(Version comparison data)
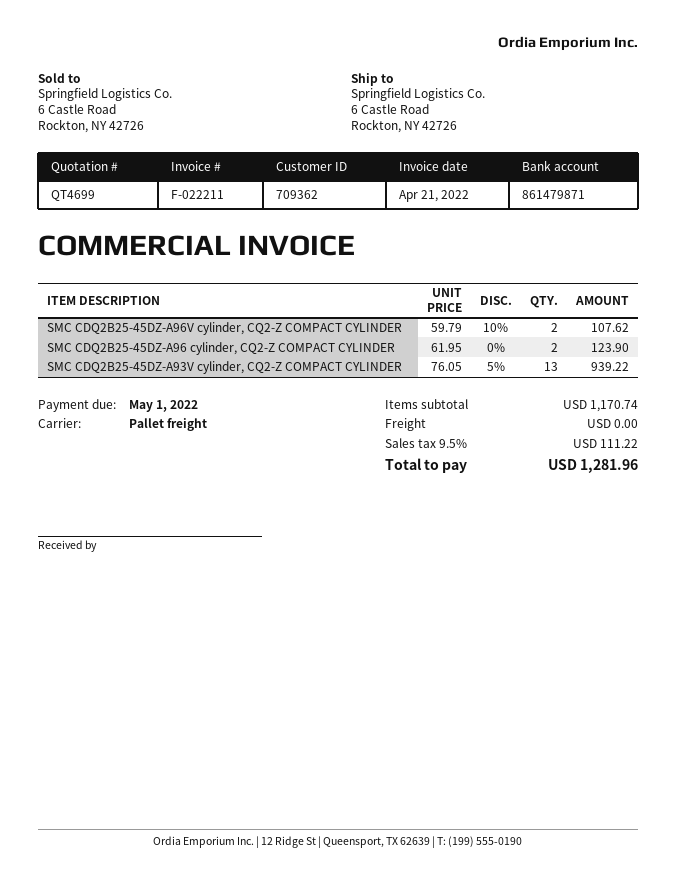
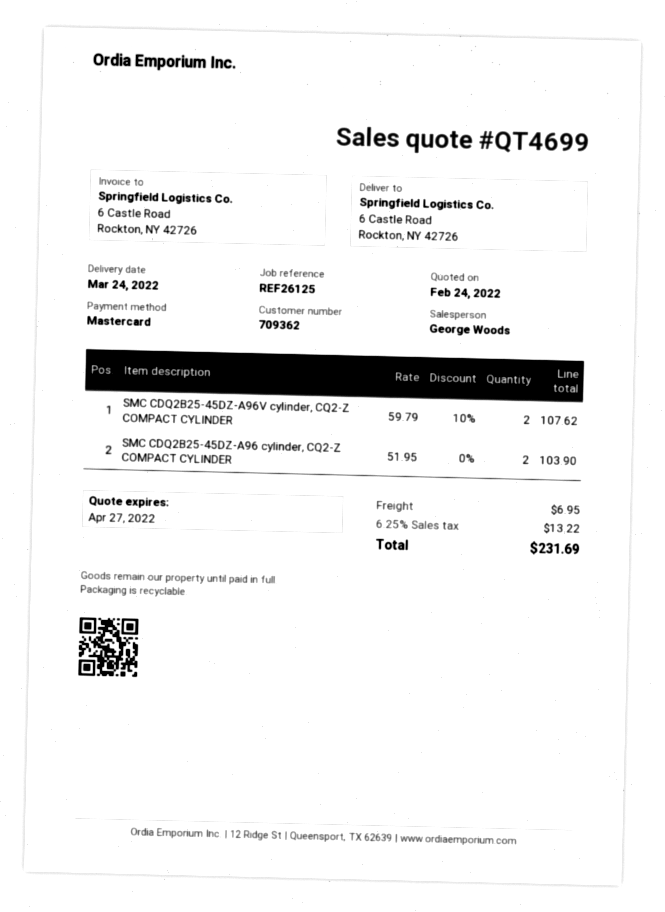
SMC CDQ2B25-45DZ-A96 cylinder, CQ2-Z COMPACT CYLINDER: 2 x 61.95 = 123.90 -> 2 x 51.95 = 103.90
SMC CDQ2B25-45DZ-A93V cylinder, CQ2-Z COMPACT CYLINDER: 13 x 76.05 - 5% = 939.22 -> none
shipping: 0.00 -> 6.95
tax: 9.5% = 111.22 -> 6.25% = 13.22
total: 1281.96 -> 231.69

### TASK TO COMPLETE
The answer should consist only of the lines from the one containing "SMC CDQ2B25-45DZ-A93V cylinder, CQ2-Z" through the last line of the data, given again exactly.

### EXERCISE SOLUTION
SMC CDQ2B25-45DZ-A93V cylinder, CQ2-Z COMPACT CYLINDER: 13 x 76.05 - 5% = 939.22 -> none
shipping: 0.00 -> 6.95
tax: 9.5% = 111.22 -> 6.25% = 13.22
total: 1281.96 -> 231.69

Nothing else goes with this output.